Frankly, I struggle to see why this is controversial, unless positing that we should be following the commandments is controversial. Perhaps some see Holland as using virtue as a cudgel? But clearly his motives are not tied into a desire to hurt others, or a desire to dominate others, or a desire for power. His calling is to keep the line between righteousness and unrighteousness bright, so people can decide for themselves which side of that line they would like to be on.

But others see only a cudgel: “Standing apart, being unique and peculiar, something many in and of the church have championed through the years, should never be used as a weapon, a musket, a hammer, a whatever, in wielding it as a means to separate the flock in righteousness from others. What good does that do? It concurrently sharpens a double-edged sword, making your own, the supposedly devout, feel better, perhaps, and others, the supposedly wayward, feel worse, making them feel not just unworthy, but unwanted. … Spreading the gospel of Jesus Christ, which is exactly what the LDS Church wants to do, begins and ends with love. According to the Bible, the two most important Christian commandments are: ‘Love thy God and love thy neighbor.’ It’s not, ‘Defend the truth with a musket. . . . It was unnecessary and damaging. It not only widened the gap between those groups inside and outside of the school, as he called for more unity, but also served to distance the university from other universities, the ones that promote both academic pursuits and academic freedom. . . . For a church that sees itself in large measure, or that should, as a hospital for sinners rather than a sanctuary for saints, stressing fellowshipping and missionary efforts to bring folks toward deity, defending truth is less important, less effective than loving people in and into the fold. . . . there are many more at BYU who are pained by the lack of love they’re shown by those not just holding onto the iron rod, but swinging it with gusto. . . . Truth is, the LDS Church, and BYU by extension, finds itself in a deep conundrum. It wants to love all of God’s children, but it wants to uphold its rules as they are laid down, as they’ve always been laid down, by the powers that be, at least the way those earthly powers interpret them. It disfavors and denounces same-sex relations, saying they are against God’s way, but it’s also commanded by that God to love and embrace and accept everyone.’" (Columnist Gordon Monson in The Tribune)

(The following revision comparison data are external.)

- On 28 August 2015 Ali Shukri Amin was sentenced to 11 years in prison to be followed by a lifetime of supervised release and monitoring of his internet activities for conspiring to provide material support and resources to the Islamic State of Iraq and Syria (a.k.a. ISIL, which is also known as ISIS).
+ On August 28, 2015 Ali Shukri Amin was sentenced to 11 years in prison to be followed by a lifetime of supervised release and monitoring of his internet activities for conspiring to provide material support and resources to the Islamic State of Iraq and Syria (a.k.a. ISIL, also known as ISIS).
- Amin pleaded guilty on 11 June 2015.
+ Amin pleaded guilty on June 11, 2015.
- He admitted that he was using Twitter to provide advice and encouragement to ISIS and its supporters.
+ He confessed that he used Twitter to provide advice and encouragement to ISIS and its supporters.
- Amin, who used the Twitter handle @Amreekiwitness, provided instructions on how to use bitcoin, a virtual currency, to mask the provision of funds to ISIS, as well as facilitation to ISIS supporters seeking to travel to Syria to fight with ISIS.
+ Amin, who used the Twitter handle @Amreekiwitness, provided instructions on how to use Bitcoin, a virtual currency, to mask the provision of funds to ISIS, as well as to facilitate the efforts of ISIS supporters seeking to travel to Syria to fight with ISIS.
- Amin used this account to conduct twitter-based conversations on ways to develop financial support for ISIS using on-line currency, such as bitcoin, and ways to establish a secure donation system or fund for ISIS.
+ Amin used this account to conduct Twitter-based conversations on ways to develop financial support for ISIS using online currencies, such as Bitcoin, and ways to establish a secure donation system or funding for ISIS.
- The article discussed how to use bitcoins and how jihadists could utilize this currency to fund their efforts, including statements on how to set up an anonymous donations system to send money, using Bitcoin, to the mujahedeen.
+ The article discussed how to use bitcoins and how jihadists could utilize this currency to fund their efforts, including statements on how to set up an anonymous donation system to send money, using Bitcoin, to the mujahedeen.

Wow. Strong stuff. But loving God is about loving His commandments and obeying them. So Monson is wrong--we are supposed to love everyone and ALSO uphold the commandments of God. Elder Holland is, I think, an excellent example of how one can do both. Christ himself is the perfect example of how to do this. He loves us, and asks us to come to Him, but He also tells us we must change, and that we must love God enough to obey His commandments.

So at the end of a long, but hopefully coherent piece, may I just conclude by saying while the modern day has indeed seen virtue used as a cudgel by social media mobs, the Church's mandate to its members to love God and our fellow man is not that. It is the way of Christ, when undertaken with love in our hearts. No doubt some in the Church will attempt to twist Christ's way into a cudgel; count on it, someone will. They would be wrong to do that. But Christ's way is not wrong. It is The Way, and there is no other way.